No one ahead, and the road just opened up to two lanes for the passing zone. Before me I have a wide, smooth hairpin that opens into a few S curves carved into the side of a mountain overlooking the entire city of Palm Springs, and by good fortune, I’m sitting in the driver’s seat of a $160,000 Aston Martin dialed up to 11. Slap the paddles down a few times, get that V8 singing, and roll onto the gas. Uncork the ungodly forces of twin-turbocharged torque and let it force me back into the bucket seat. The cacophony vibrates through the cabin, off the rocky walls of the cliffside, and through my chest cavity as the speedo ticks upward with ludicrous rapidity. What ensues is a moment of freedom from the slog of traffic and gas mileage and insurance premiums; this is the theoretical peak of what driving a car should be like. My mind is cleared of all conscious thought in a way few things can accomplish.

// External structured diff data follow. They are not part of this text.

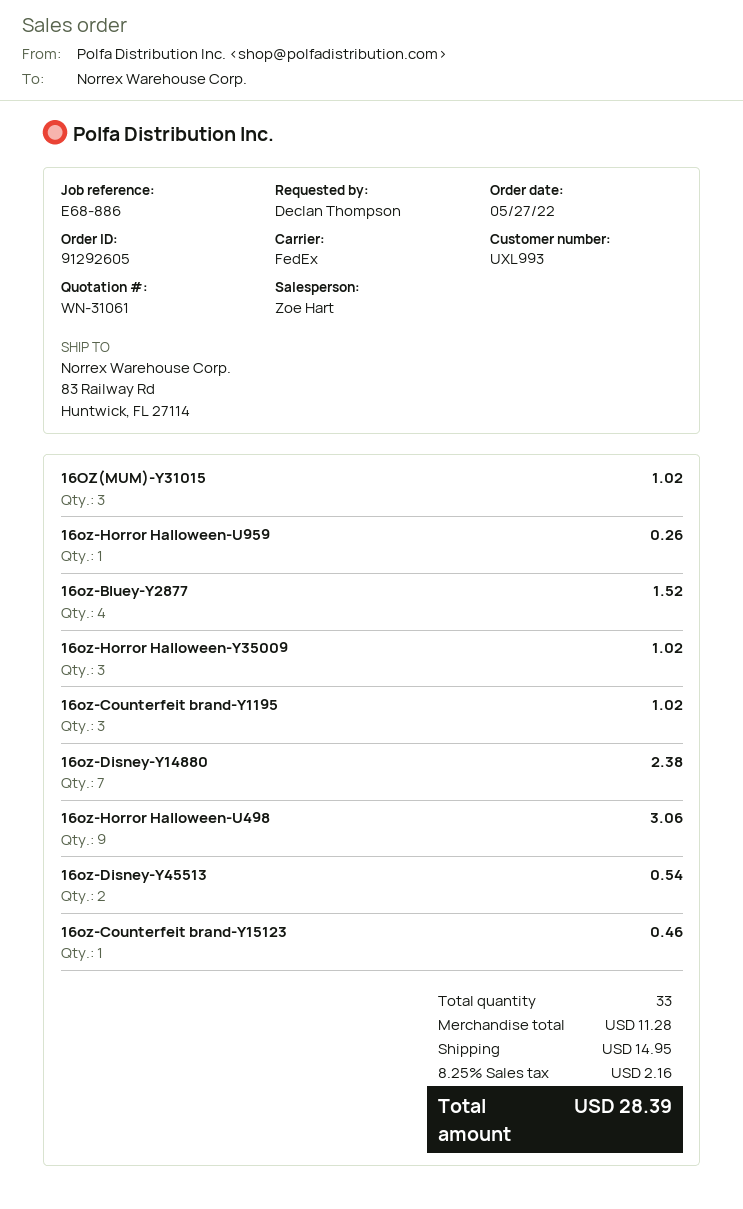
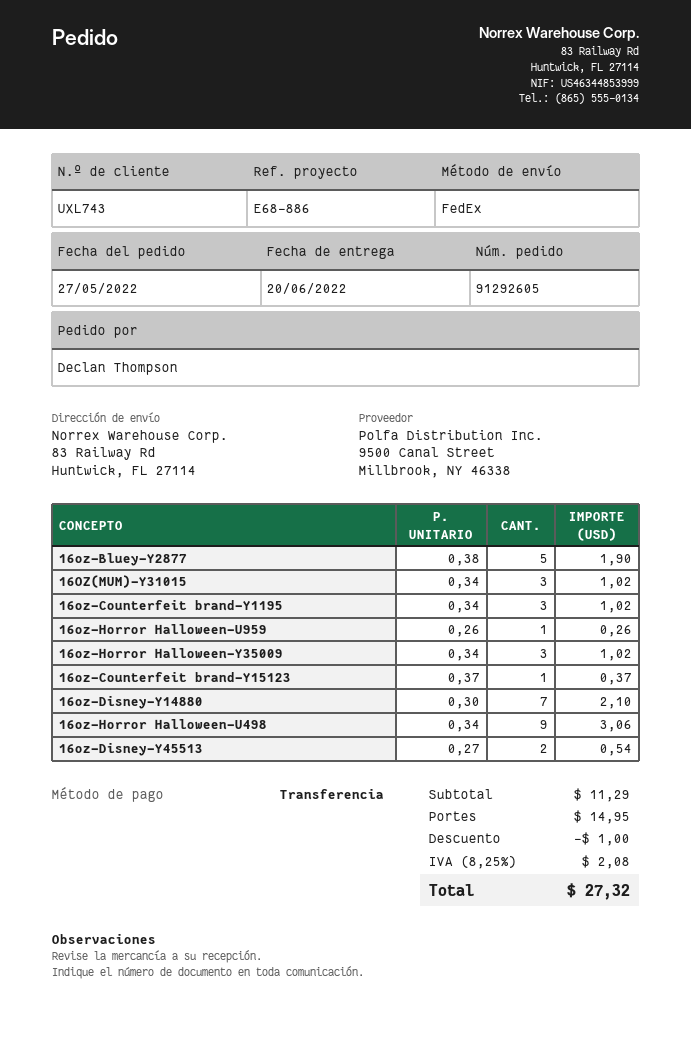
customer number: UXL993 -> UXL743
16oz-Bluey-Y2877: 4 for 1.52 -> 5 for 1.90
16oz-Disney-Y14880: 7 for 2.38 -> 7 for 2.10
16oz-Counterfeit brand-Y15123: 1 for 0.46 -> 1 for 0.37
subtotal: 11.28 -> 11.29
discount: none -> 1.00
tax: 8.25% = 2.16 -> 8.25% = 2.08
total: 28.39 -> 27.32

I am an automotive writer, which means that this joyous experience behind the wheel of Britain’s finest sports coupe somehow counts as work through some series of arrangements I admit barely seem real to me. And even more incredible, I get to do this and be trans, too. Other trans writers have certainly done it, but we’re few and far between, because there is no faster way to get stuck talking about transness than to be trans. Instead I get to drive incredibly cool cars and talk about how they made me feel: their characteristics at the limit, what emotions they stir inside me, how their torque curves define their demeanor as the rubber underneath me yields — and none of those things require me to have taken estradiol to evaluate.

2022 Aston Martin Vantage
Photo: Victoria Scott

And yet, I’m still a trans woman. I am six-foot-two and in my first two years on HRT, with no budget for a surgeon to take a Dremel to my Arktika-class icebreaker jawline. So there’s still the constant spectre of transness that hovers over me, no matter how hard I run from it; this summer, as I drove across America on a road trip in search of meaning and self, I wrote about it openly. Others have to deal with far worse than I do, but the the trip was still an omnipresent reminder of my transness — from the negative experiences trying to escape hecklers in Los Angeles, to the positivity of acceptance from people who’d never met someone “like me” before — so I had to tackle it head-on lest it drive me insane.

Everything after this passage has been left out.